When I was modeling the combination, I modeled my requirement like this.

(Select 1 POSITION out of N Where Cnt number of primes can be assigned) AND (For remaining we can assign maximum of cnt + 1 number of prime factor )

which concluded into the formula for 1 prime like

nC1 * (cnt + 1)^(n - 1) ;

Now I know this is incorrect its having duplicate values also but I need help to understand the issue on my modeling,
according to the statement I provided on top, why the formula does not work.

and also then this formula I have provided calculates exactly what ?

and is there any way to solve it alter my problem modeling and solve it differently like I was trying to , instead of going with the trivial (cnt + 1)^n - cnt^n way ?

PLEASE NOTE : I know the correct solution, what I need is some help to understand how wrong was my modeling statement was.
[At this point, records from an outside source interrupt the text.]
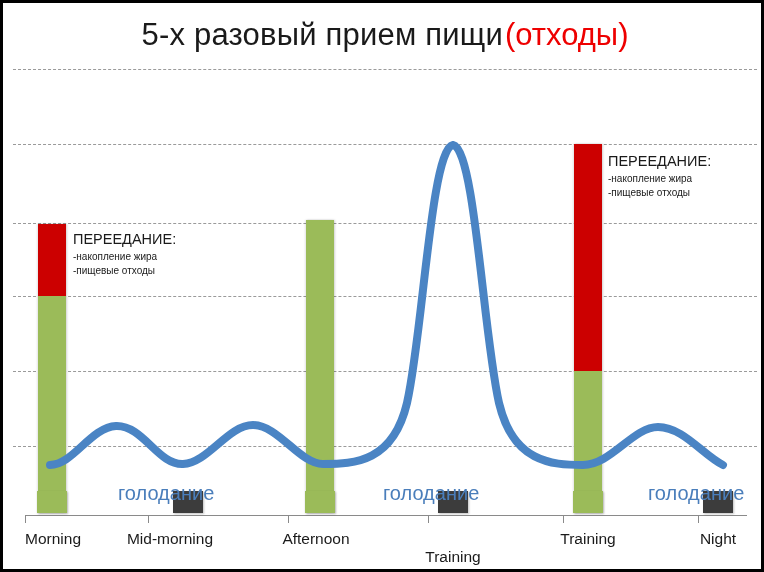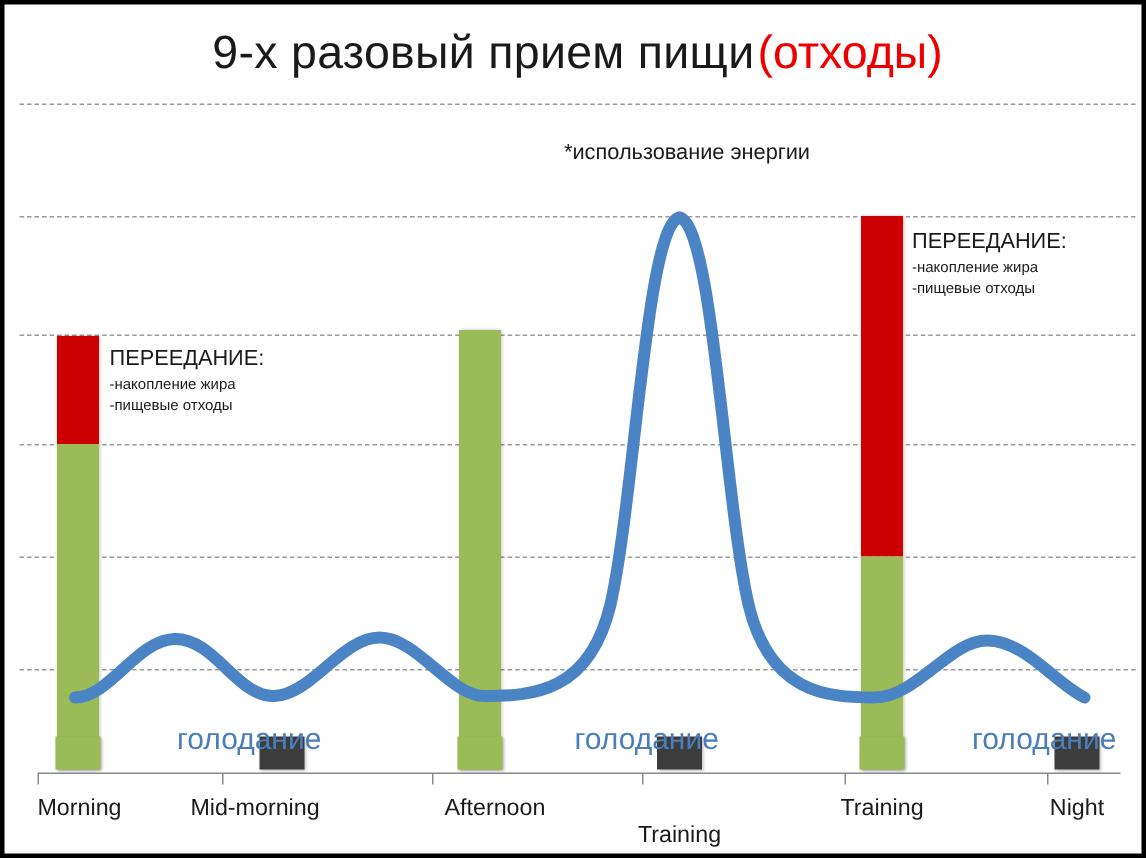--- a/index.html
+++ b/index.html
@@ -79,7 +79,7 @@
 <div id="root">
 
   <div class="title-area">
-    <span class="title-main">9-х разовый прием пищи</span>
+    <span class="title-main">5-х разовый прием пищи</span>
     <span class="title-bad">(отходы)</span>
   </div>
 

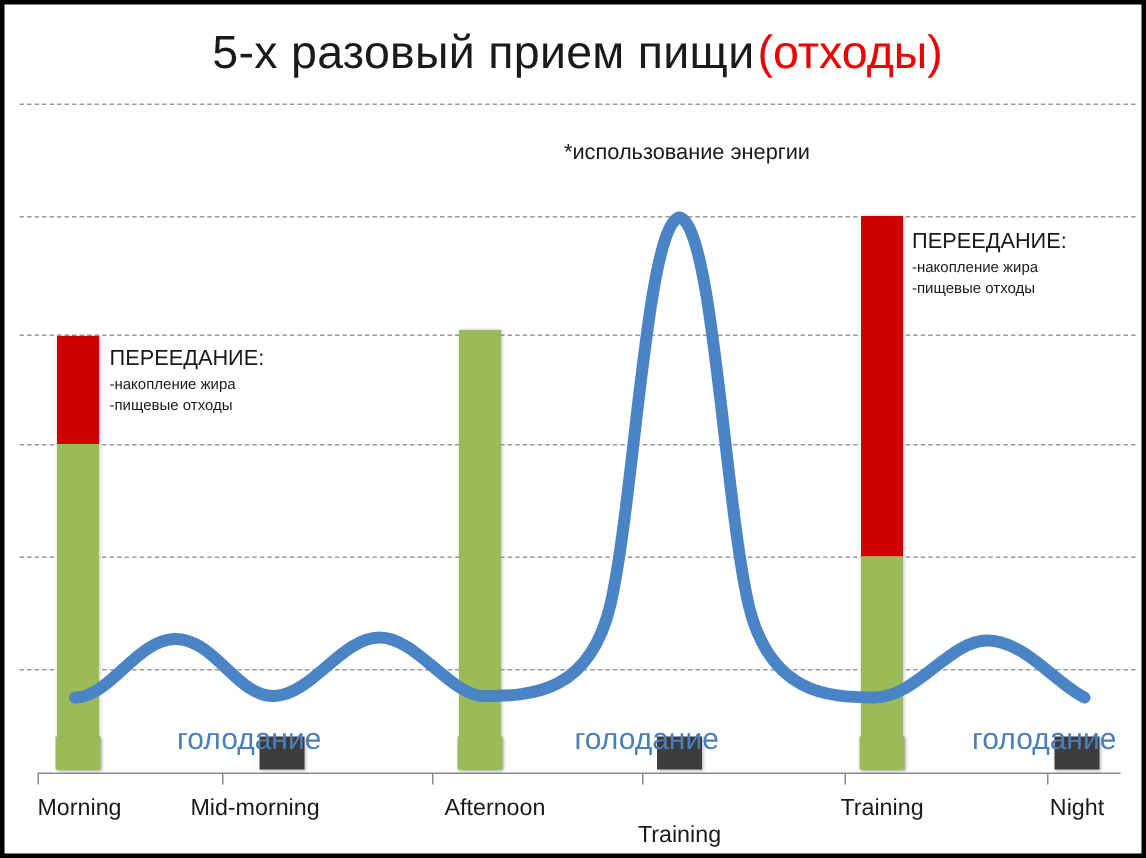--- a/index.html
+++ b/index.html
@@ -148,7 +148,6 @@
   <div class="xlabel" style="left:640px;">Night</div>
 
   <div class="anno anno-center" style="left:330px;top:90px;width:250px;">
-    <div>*использование энергии</div>
   </div>
 
   <div class="anno" style="left:70px;top:226px;">

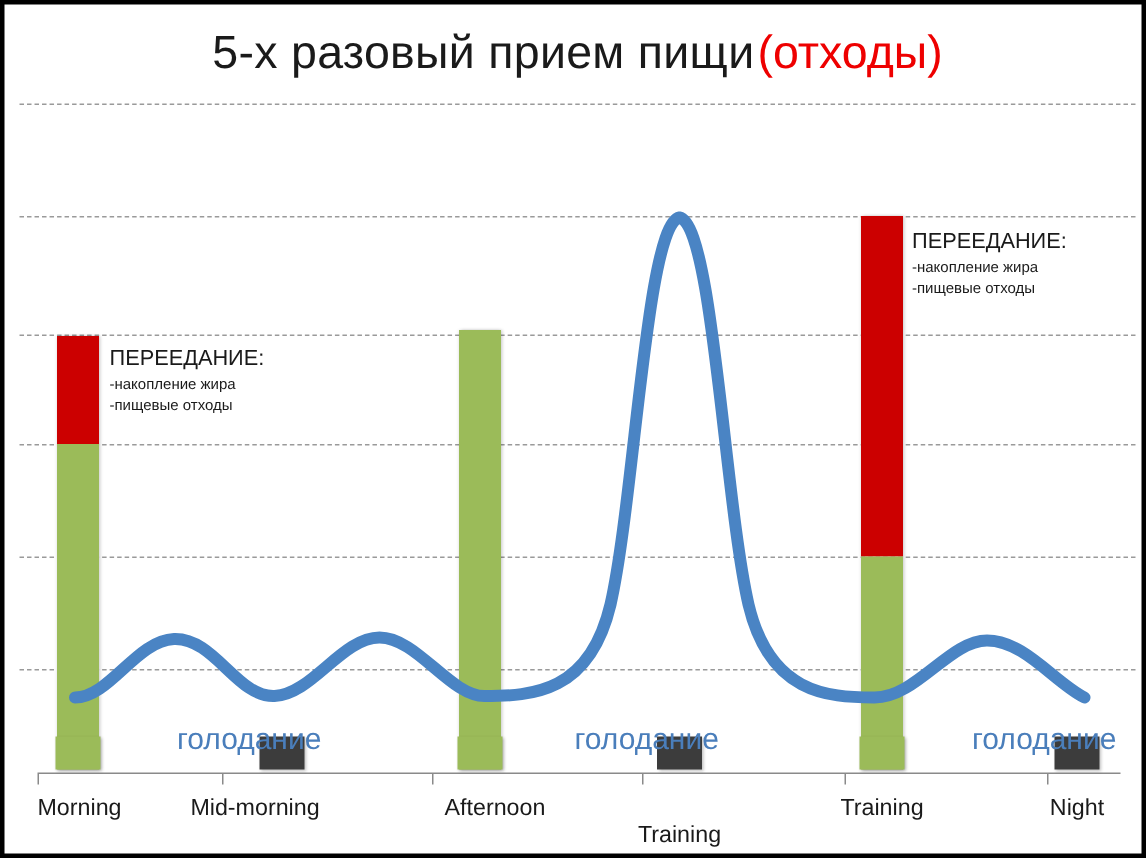--- a/index.html
+++ b/index.html
@@ -142,7 +142,7 @@
 
   <div class="xlabel" style="left:-25px;">Morning</div>
   <div class="xlabel" style="left:92px;">Mid-morning</div>
-  <div class="xlabel" style="left:252px;">Afternoon</div>
+  <div class="xlabel" style="left:238px;">Afternoon</div>
   <div class="xlabel" style="left:375px;margin-top:18px;">Training</div>
   <div class="xlabel" style="left:510px;">Training</div>
   <div class="xlabel" style="left:640px;">Night</div>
Problem Link: https://www.codechef.com/problems/ARRAYCOUNT

bpk19 · March 6, 2024, 7:35pm

Perhaps one way to use your model to arrive at the right count would be as follows: Choose position 1 and assign highest power to it. This can be done in (1+cnt)^{(n-1)} ways. The other distinct ways include the cases where position 1 does not have the highest power. It can be assigned power from 0 to cnt-1. Position 2 can be chosen now to have the highest power. This can be done in cnt \cdot (1+cnt)^{(n-2)}. The cases that aren’t considered yet are to assign both positions 1 and 2 with powers 0 to cnt-1.
Extending the cases all the way till only position n can have the highest power, the total count would be:
\sum_{i=0}^{n-1}{cnt^{i} \cdot (1+cnt)^{(n-1-i)}}
Since the sequence is in GP, the series sum can be computed and it indeed turns out to be (1+cnt)^n - cnt^n.

maity02saranya · March 7, 2024, 3:44am

Thanks man, you are awesome

midnightsun12 · March 7, 2024, 8:47am

this is because this argument having duplicate values just like what you said, suppose if out of all nC1 we choose 1st array to have factor p^cnt now while we count (cnt+1)^(n-1) happen that 2nd array have also factor p^cnt. Now the second time you count nC1 and choose 2nd array to have factor p^cnt and count (cnt+1)^(n-1) the 1st array also have factor p^cnt you count it double.

nothing, just wrong way of thinking

i think you can use inclusion-exclusion, but you will need O(n^2)

maity02saranya · March 7, 2024, 3:08pm

Thanks for sharing your knowledge, learning more